The SPAC Phenomenon and Its Challenges
A few years ago, we surveyed the burgeoning Special Purpose Acquisition Companies, aka SPAC, phenomenon and didn’t like what we saw, so we ever so subtly stuck our flag in the ground and yelled stop.
The SPAC craze was heating up, and something didn’t feel right. Sure it made sense on one hand. The IPO market was slow and SPACs were a quick and easy way to go public. But the more we looked into it, the worse it seemed.
If your interests include anything in the mystery/thriller/spy genre, you might recognize “quick and easy” as something we call a “clue.” Another clue is that SPACs are also called “blank check” companies, and just ask the Austro-Hungarian Empire how that “blank check” worked out for them.
For a little more nitty gritty, we think you should click here and read our white paper, but to summarize, our basic thesis was that a SPAC could work for companies with significant revenue and real earnings, most companies couldn’t justify the valuation which left them un-acquirable (and in fact we’ve seen a number of deals where SPAC companies wound up selling or merging for a mere fraction of what they were “worth” when they SPAC’d).
And founders who SPAC’d were running the risk of their life’s work being diluted or even destroyed. This is where the importance of capstone M&A comes in, as it’s instrumental in guiding these processes.
Lessons from the Automotive Industry
We’ve learned a fair few lessons in our years of operating in and around the capstone automotive industry, one of those being that the time frame to develop new automotive technology takes longer than these companies had given their funding constraints and they’d never have enough cash to get to scale, ie survive.
You need to figure out how to devote about 7 years of your life to develop a product from the idea stage to integration into a real live automobile. When we saw companies with no revenue, and sometimes not even a working product, something didn’t feel right.
Venture capital valuation is essentially witchcraft, oftentimes disconnected from reality, and usually based on optimism (the graveyard of companies with great-sounding ideas is vast.)
The venture community might love your product or service and shower you with flattery and encomiums, but once you’ve flown the coup, the public market will tell you that that wasn’t real. Time and again share prices fell from the standard $10 that SPACs generally open with down to a dollar or two. Market caps didn’t fare so well either.

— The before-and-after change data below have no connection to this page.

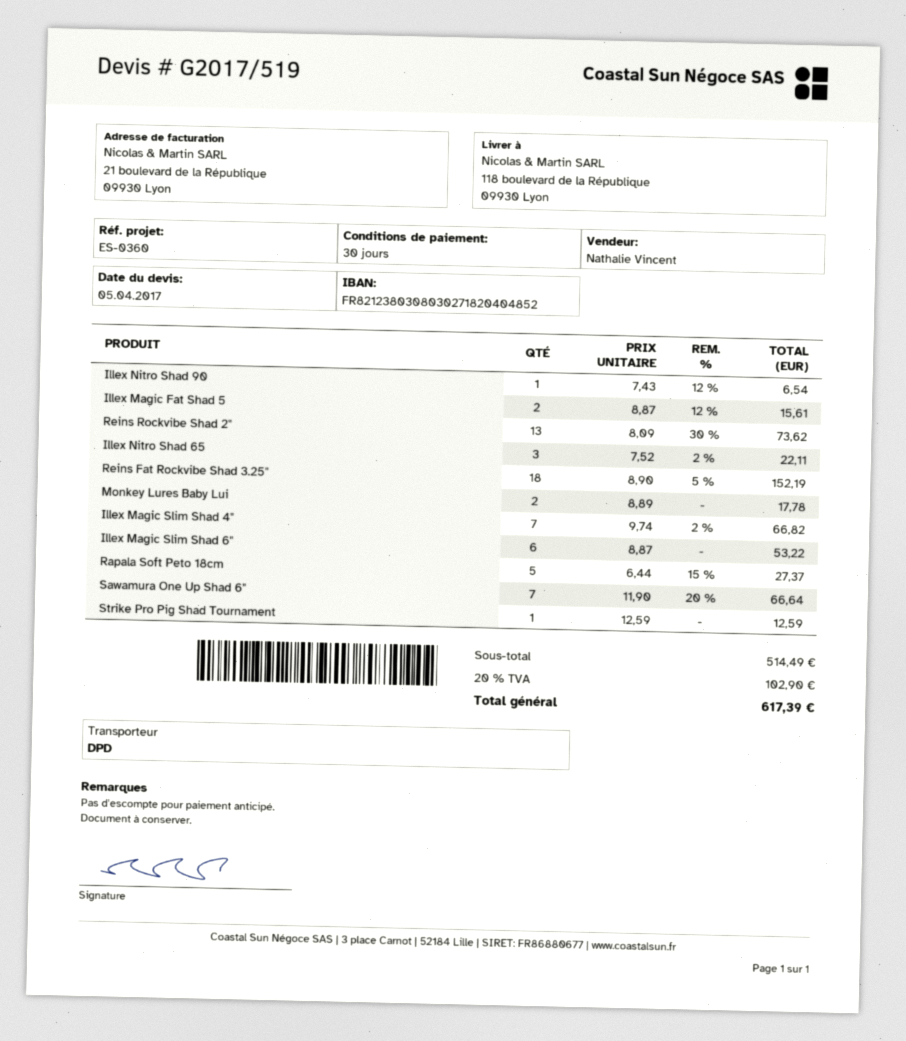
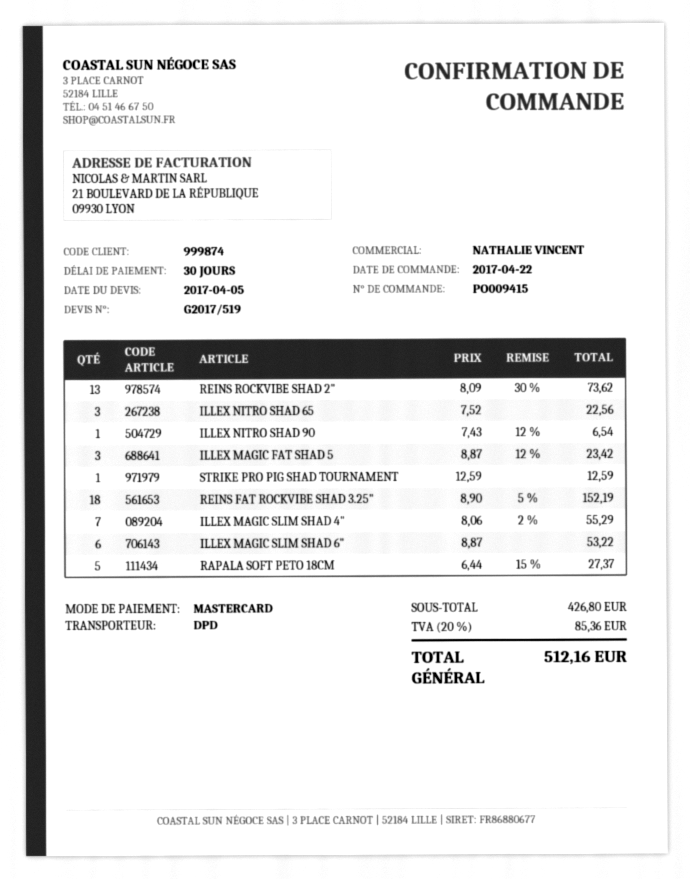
Illex Magic Fat Shad 5: 2 x 8.87 - 12% = 15.61 -> 3 x 8.87 - 12% = 23.42
Illex Nitro Shad 65: 3 x 7.52 - 2% = 22.11 -> 3 x 7.52 = 22.56
Monkey Lures Baby Lui: 2 x 8.89 = 17.78 -> none
Illex Magic Slim Shad 4": 7 x 9.74 - 2% = 66.82 -> 7 x 8.06 - 2% = 55.29
Sawamura One Up Shad 6": 7 x 11.90 - 20% = 66.64 -> none
subtotal: 514.49 -> 426.80
tax: 20% = 102.90 -> 20% = 85.36
total: 617.39 -> 512.16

Capstone M&A has experienced this first hand.
A Look at the LiDAR Segment
Let’s talk about a particular segment for a minute that was particularly spicy during the SPAC boom, and is still a work in progress even today, and that’s Lidar, or LiDAR, or light detection and ranging.
Now, smarter people can write whole books on Lidar, but suffice it to say the Lidar buzz benefited from autonomous driving buzz, which has fizzled, which led to way too many Lidar companies. Remember when we were supposed to be lounging in our self-driving vehicles by 2022 and now Cruise and Waymo are left trying to convince us we’re all lousy drivers, oh, and please don’t put traffic cones on the hoods of our unmanned robotaxis?
We happily stipulate that lidar has its uses, and will continue to develop and find new uses, but many of the lidar companies that rode the SPAC boom didn’t have revenue or contracts with OEMs, which should have made them poor candidates. SPACs didn’t care, but the market sure did. All this from a market segment that some say will be worth trillions someday, or nothing depending on whom you listen to.
The SPAC Aftermath
Before the world turned upside down in 2019, we counted nearly 100 companies working on lidar. Our thought then was that after consolidation there would be 5 or 6 suppliers of lidar to the Capstone automotive industry. We think that’s still true. At the beginning of 2023, Techcrunch wrote that Luminar counted 25 active lidar programs.
In our white paper, we cited the performance of Fisker, Lordstown, Luminar, Nikola, and Velodyne. Lordstown recently went bankrupt, er, announced a strategic restructuring. Nikola has been through enough twists and turns to warrant a miniseries at least on Hulu.
And Velodyne ceased trading on February 10, 2023 after merging with Ouster, which had gone public itself via SPAC. Of the 10 or so lidar companies that went public via SPAC, you can count on maybe 2 fingers the number that arguably are not train wrecks. Capstone M&A sees this as a cautionary tale.
SPACs generally have a two-year window to complete an acquisition, and a lot of those that haven’t combined are hitting their deadline around now. You think a lot of those investors are breathing a sigh of relief?